PROVIDED DATA
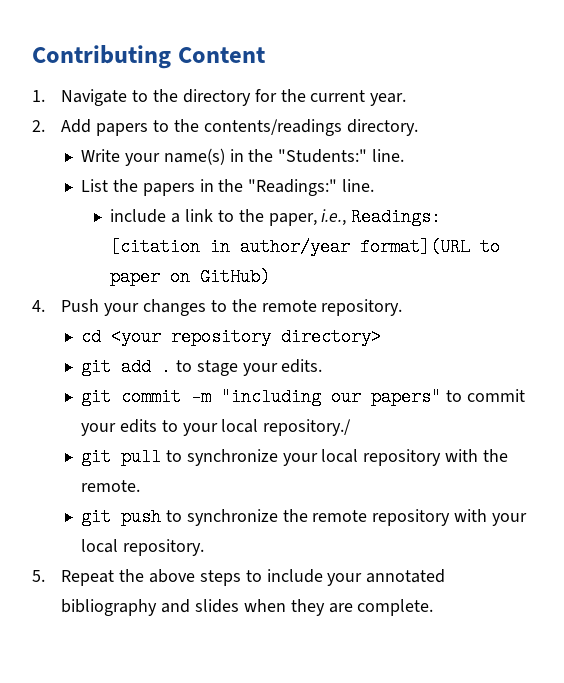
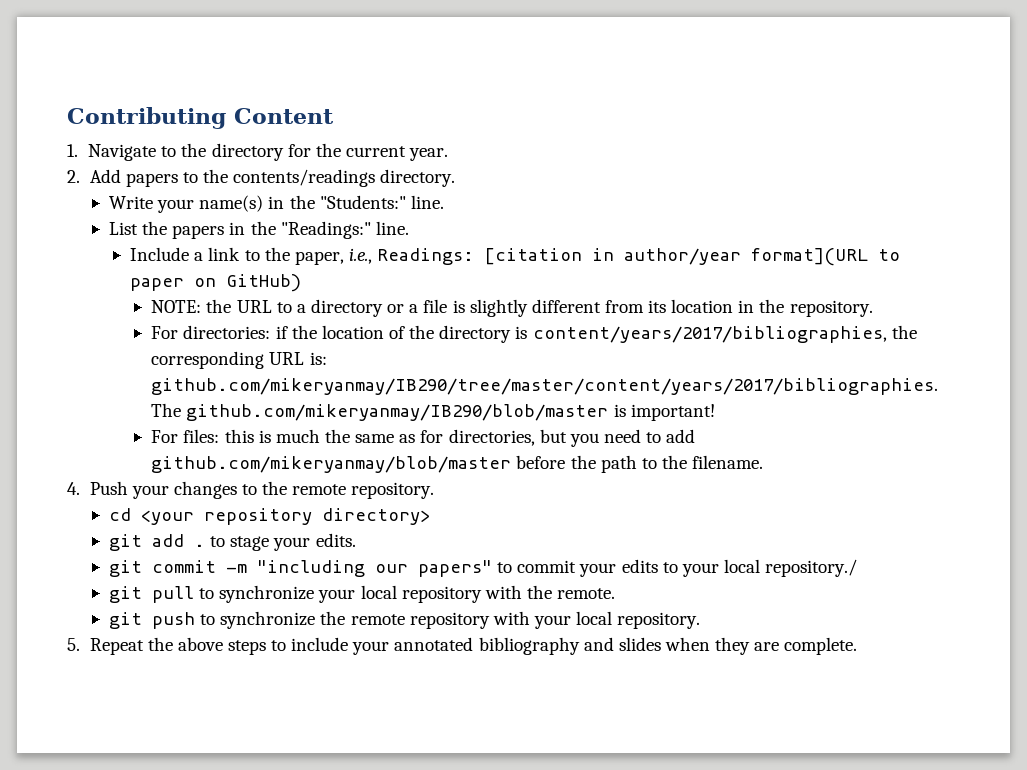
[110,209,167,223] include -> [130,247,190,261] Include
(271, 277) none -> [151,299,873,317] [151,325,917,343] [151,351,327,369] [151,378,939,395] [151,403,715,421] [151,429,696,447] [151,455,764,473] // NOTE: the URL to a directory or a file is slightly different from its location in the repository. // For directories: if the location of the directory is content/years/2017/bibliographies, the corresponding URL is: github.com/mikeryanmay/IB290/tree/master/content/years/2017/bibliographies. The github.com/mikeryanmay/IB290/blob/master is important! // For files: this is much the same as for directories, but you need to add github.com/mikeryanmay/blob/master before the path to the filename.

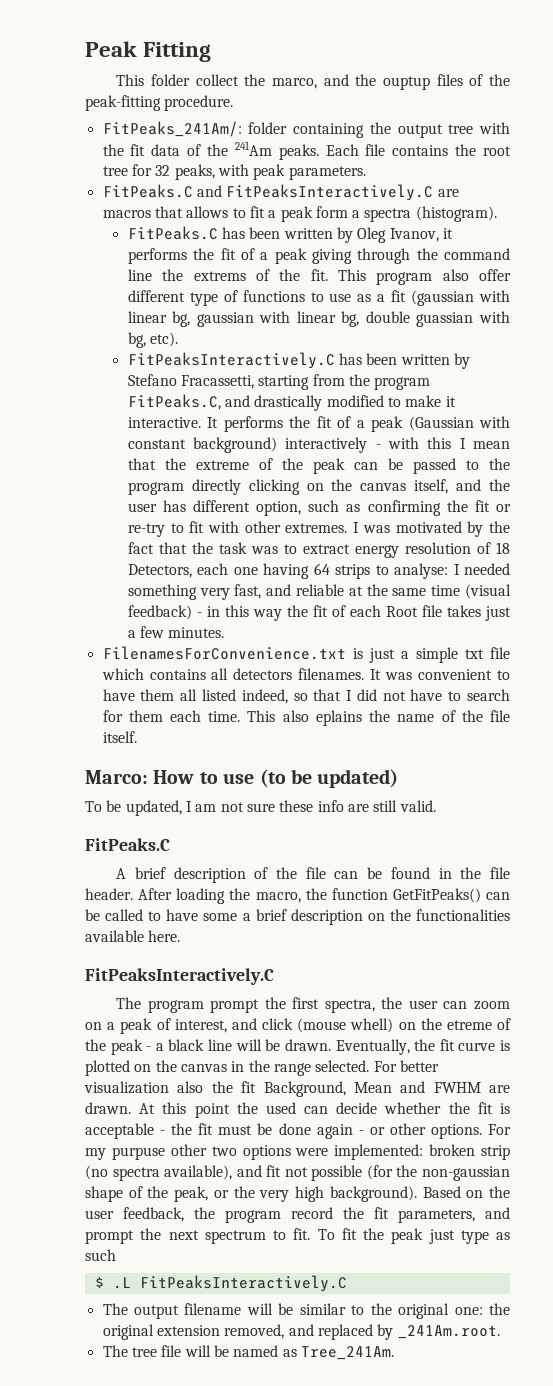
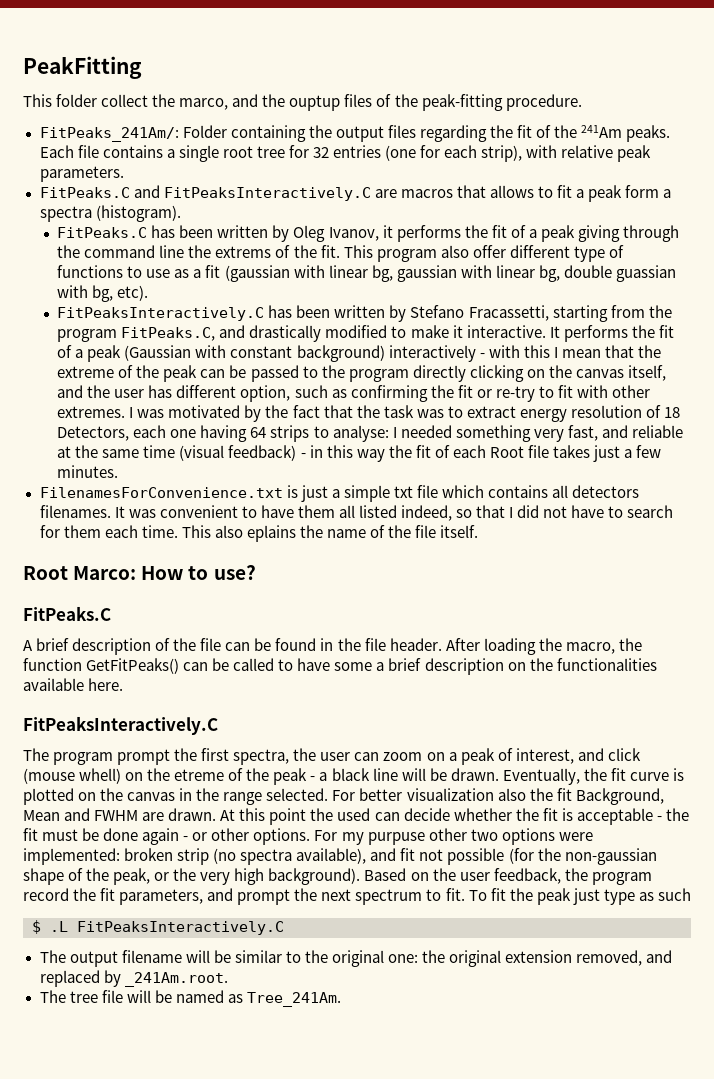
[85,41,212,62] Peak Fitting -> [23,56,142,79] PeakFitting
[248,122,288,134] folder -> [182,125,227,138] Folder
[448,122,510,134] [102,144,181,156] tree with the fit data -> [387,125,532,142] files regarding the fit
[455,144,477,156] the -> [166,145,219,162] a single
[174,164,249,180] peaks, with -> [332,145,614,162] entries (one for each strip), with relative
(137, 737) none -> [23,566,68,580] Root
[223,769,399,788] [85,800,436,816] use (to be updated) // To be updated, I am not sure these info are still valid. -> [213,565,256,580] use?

ABOUT THIS EXERCISE
Wherever a line of the entries holds the string "with", copy that line.

YOUR SOLUTION
[448,122,510,134] [102,144,181,156] tree with the fit data -> [387,125,532,142] files regarding the fit
[174,164,249,180] peaks, with -> [332,145,614,162] entries (one for each strip), with relative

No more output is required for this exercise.